:: Exercise goal ::
Look below for the line that contains "Genuine dayco timing cam - cam, belt: 7 -> 5", then copy it and each following line exactly, through and including the line that contains "Dayco timing belt - timing, ktb486: 2 -> 1".

◆ ◆ ◆ ◆ ◆

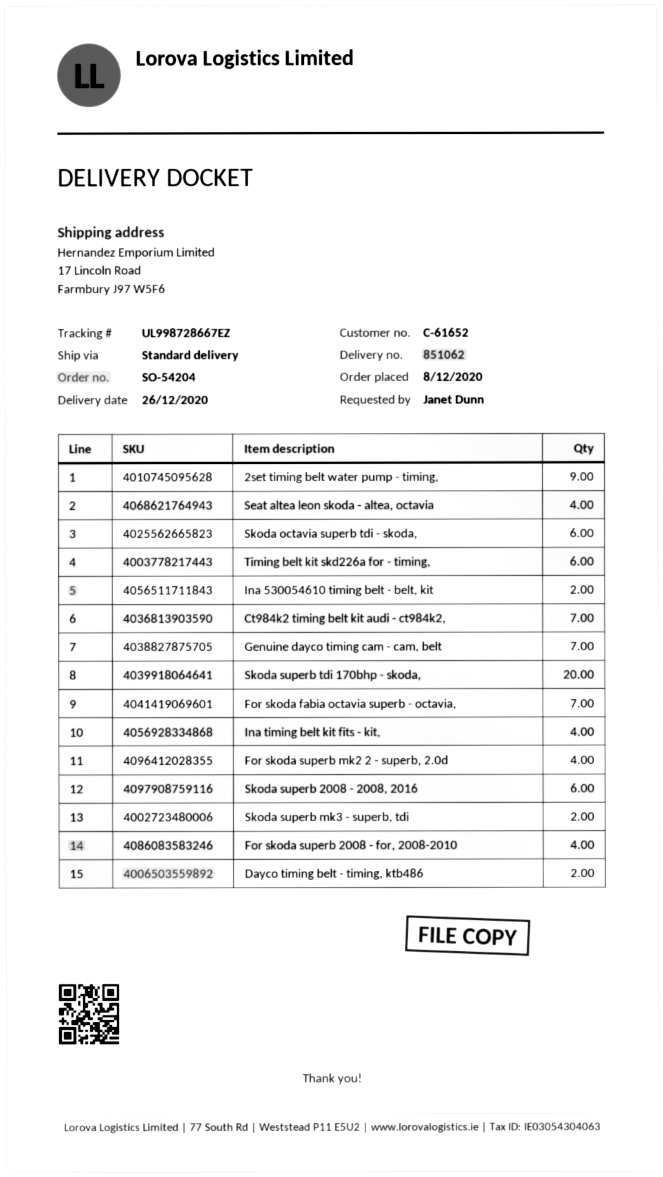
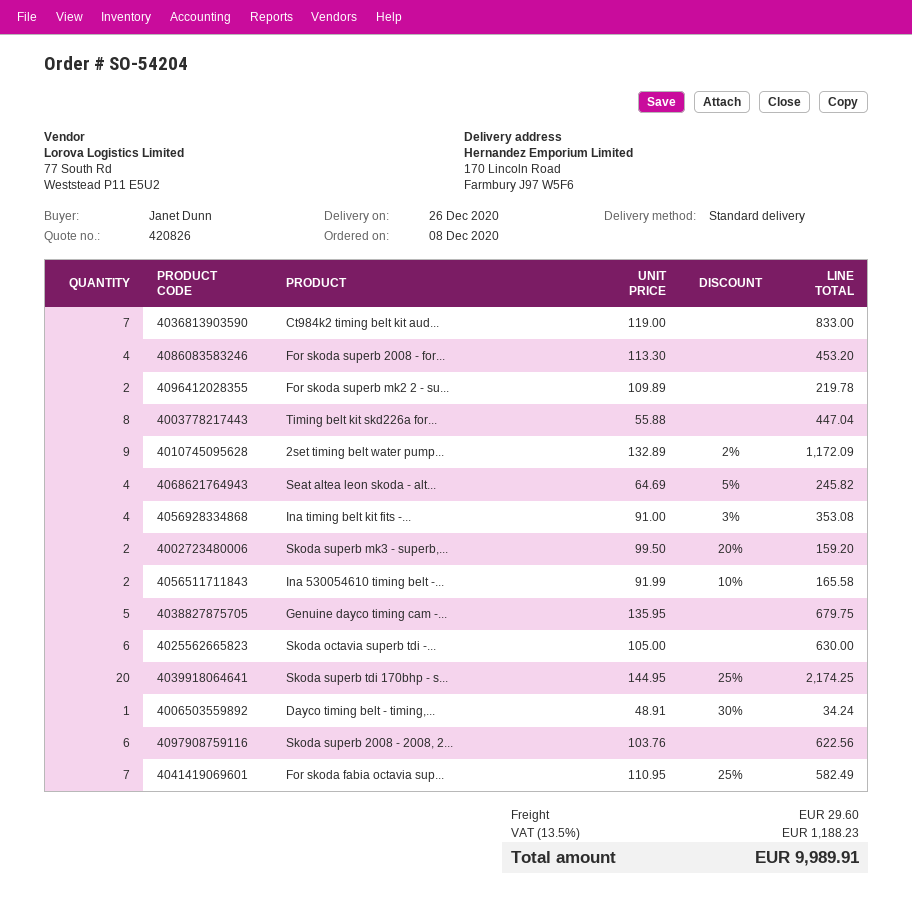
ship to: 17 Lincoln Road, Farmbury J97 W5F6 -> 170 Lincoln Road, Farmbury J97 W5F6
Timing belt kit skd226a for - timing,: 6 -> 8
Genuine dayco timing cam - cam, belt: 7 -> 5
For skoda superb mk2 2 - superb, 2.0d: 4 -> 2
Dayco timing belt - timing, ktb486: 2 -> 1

◆ ◆ ◆ ◆ ◆

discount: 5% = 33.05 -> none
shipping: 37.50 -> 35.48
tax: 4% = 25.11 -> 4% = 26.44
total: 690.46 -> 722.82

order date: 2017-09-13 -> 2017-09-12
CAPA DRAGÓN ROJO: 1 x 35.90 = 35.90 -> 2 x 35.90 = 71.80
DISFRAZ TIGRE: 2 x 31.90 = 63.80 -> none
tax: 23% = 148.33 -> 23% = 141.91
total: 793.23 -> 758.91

◆ ◆ ◆ ◆ ◆

:: Result for this exercise ::
Genuine dayco timing cam - cam, belt: 7 -> 5
For skoda superb mk2 2 - superb, 2.0d: 4 -> 2
Dayco timing belt - timing, ktb486: 2 -> 1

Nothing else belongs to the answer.